Ritual Hamis Batar
Ritual Hamis Batar merupakan sebuah ritual adat yang dilakukan untuk menyambut musim panen jagung yang berasal dari Kabupaten Belu, Provinsi Nusa Tenggara Timur. Hamis Batar dilaksanakan oleh masyarakat Belu sebagai wujud rasa syukur dan terima kasih kepada Sang Pencipta atas panen yang mereka peroleh. Dengan dipimpin oleh tetua adat, masyarakat akan mempersembahkan hasil panen jagung yang terbaik. Selain Kabupaten Belu, wilayah Amfoang, Kabupaten Kupang, hingga Molo, Kabupaten Timor Tengah Selatan, juga mengenal ritual adat serupa yang dinamakan hainiki pensufa. Hamis Batar berasal dari bahasa daerah setempat hamis yang berarti “syukur” dan batar yang berarti “jagung”.
Sebelum upacara dimulai para kepala keluarga turun ke kebun masing-masing untuk memetik sebuah jagung termuda dan paling bagus. Setelah itu mereka berkumpul di tempat upacara dan diadakan seleksi jagung yang paling bagus. Jagung yang paling baik kemudian diletakkan di troman atau tiang agung yang terbuat dari tumpukkan batu yang dikelilingi batu-batu kecil untuk meletakkan jagung baik yang lainnya.
Setelah semua batu tertutup oleh jagung muda, Ketua Adat kemudian memimpin doa persembahan jagung kepada Sang Pencipta dan memohon agar jagung yang dipanen bermanfaat. Seusai berdoa, upacara dilanjutkan dengan menyebar jagung-jagung ke seluruh kebun untuk dipersembahkan kepada Penguasa Tanah, yaitu Foho Norai, yang telah memberikan tanah dan kesuburan jagung. Upacara dilanjutkan dengan batar babulun, pencabutan pohon jagung secara utuh, untuk dibawa ke kampung dan diikat pada tiap-tiap kayu tiang agung yang sesuai dengan fungsinya, yaitu Karau Sarin (untuk beternak sapi), Fahi Ahuk (untuk beternak babi), dan Fatuk (untuk orang-orang tua atau tetua adat).

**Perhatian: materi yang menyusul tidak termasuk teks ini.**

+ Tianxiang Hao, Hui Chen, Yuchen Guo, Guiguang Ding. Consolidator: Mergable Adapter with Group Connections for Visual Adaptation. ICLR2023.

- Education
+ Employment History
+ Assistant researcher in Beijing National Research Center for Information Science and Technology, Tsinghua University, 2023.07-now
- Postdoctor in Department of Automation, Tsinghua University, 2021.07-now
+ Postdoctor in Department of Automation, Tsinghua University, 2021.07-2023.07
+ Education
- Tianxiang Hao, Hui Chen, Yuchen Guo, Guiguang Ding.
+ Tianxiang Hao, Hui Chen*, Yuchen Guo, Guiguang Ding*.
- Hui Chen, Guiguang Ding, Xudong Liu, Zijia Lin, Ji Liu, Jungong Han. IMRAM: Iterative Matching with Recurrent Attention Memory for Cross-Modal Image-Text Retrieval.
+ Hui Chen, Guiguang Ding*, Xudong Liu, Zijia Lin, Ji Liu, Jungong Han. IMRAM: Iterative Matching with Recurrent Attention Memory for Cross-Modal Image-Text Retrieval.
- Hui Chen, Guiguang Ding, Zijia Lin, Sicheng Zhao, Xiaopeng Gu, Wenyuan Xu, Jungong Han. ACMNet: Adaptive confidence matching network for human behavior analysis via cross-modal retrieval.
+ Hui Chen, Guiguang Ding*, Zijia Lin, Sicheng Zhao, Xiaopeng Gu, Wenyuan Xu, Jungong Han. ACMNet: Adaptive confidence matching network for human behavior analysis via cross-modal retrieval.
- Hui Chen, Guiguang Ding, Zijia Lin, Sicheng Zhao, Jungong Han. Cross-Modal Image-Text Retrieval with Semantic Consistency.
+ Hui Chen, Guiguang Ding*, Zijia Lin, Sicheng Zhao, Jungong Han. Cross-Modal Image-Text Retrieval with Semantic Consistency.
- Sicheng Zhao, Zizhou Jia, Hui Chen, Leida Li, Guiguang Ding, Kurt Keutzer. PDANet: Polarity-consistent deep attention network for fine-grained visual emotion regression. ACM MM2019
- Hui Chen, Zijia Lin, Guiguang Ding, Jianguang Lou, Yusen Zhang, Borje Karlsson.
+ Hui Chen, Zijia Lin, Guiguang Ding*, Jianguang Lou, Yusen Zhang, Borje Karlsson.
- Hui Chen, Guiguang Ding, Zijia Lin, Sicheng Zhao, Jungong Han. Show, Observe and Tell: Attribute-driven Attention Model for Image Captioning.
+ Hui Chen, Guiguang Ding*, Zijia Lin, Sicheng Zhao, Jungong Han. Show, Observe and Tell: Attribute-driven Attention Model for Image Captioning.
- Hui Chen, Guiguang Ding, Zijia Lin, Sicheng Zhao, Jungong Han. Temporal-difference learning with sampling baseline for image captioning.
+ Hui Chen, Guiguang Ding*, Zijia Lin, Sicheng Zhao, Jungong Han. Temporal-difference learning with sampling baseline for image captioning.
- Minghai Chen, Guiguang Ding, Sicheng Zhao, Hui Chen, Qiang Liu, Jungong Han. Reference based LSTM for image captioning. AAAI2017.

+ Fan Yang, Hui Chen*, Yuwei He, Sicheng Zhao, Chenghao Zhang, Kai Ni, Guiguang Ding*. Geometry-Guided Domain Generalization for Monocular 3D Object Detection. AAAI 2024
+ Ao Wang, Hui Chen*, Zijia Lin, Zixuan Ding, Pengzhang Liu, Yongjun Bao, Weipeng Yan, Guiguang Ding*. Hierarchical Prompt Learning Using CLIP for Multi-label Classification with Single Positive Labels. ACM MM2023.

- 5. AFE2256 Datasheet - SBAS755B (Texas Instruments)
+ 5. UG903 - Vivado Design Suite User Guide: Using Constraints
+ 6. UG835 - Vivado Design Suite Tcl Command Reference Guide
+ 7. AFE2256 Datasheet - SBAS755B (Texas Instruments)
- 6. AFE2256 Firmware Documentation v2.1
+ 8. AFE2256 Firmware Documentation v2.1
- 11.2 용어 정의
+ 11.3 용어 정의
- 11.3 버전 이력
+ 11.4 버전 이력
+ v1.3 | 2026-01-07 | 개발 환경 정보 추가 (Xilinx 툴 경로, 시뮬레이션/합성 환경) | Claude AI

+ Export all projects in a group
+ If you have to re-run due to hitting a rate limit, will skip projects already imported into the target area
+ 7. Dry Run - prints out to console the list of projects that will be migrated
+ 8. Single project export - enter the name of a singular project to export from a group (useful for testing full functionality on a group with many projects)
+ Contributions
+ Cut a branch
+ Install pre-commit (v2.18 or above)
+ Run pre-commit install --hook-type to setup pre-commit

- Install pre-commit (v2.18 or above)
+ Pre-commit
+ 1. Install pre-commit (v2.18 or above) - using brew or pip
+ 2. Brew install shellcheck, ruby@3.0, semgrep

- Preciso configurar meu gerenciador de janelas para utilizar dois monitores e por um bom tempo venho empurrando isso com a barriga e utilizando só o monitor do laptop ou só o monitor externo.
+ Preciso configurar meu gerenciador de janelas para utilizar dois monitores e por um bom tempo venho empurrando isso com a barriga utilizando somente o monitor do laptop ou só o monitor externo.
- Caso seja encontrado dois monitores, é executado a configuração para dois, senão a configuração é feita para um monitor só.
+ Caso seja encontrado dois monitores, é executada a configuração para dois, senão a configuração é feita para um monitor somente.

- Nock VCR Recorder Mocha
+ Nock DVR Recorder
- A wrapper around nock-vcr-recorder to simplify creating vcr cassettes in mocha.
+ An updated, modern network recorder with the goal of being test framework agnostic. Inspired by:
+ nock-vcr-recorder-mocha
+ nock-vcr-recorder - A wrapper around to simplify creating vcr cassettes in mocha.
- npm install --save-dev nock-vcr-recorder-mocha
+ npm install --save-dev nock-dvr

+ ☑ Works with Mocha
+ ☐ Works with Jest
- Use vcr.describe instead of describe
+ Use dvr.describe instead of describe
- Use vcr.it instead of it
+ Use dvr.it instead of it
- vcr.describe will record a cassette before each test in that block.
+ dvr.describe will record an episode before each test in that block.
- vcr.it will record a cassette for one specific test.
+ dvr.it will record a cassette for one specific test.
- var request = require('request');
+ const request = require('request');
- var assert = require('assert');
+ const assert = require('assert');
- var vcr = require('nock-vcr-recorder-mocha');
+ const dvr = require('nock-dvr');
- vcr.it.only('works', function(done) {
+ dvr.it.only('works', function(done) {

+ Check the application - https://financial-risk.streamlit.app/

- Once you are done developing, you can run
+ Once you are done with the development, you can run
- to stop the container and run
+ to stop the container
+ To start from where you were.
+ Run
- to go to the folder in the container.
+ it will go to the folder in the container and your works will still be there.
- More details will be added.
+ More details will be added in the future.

Seiring dengan upacara tersebut diadakan Batar Fohon, yaitu acara pemotongan batang buah jagung menjadi 12 potong untuk diserahkan kepada Ketua Adat, dan selanjutnya Ketua Adat menentukan waktu upacara inti. Upacara inti Hamis Batar itu sendiri merupakan proses persembahan sesaji atau jagung-jagung yang baik yang telah dikupas dan dibakar kemudian dimasukkan ke dalam gantang penyimpanan jagung yang disebut hane matan untuk dipersembahkan di tempat-tempat yang dianggap keramat seperti We Lukik dan Rai Bot.
Pada proses pembakaran jagung, api yang digunakan merupakan api khusus yang disebut Tahu Hai yang dibuat oleh Ketua Adat dengan menggosokkan sepotong batu berwarna merah dengan sepotong besi yang disertai serbuk dari pohon Enau. Pembakaran dilakukan dengan tiga buah tungku yang diiringi dengan pembacaan doa oleh ketua adat.
Setelah upacara Hamis Batar selesai, syukur masyarakat atas karunia yang dianugerahkan oleh Sang Pencipta kemudian dilanjutkan dengan diselenggarakannya upacara Hatama Manaik. Hatama Manaik merupakan sebuah upacara yang berfungsi sebagai pelengkap upacara Hamis Batar, yaitu proses upacara persembahan jagung muda dari masyarakat kepada pemimpin masyarakat atau Kepala Adat sebagai ungkapan rasa terima kasih dan penghargaan atas kepemimpinannya.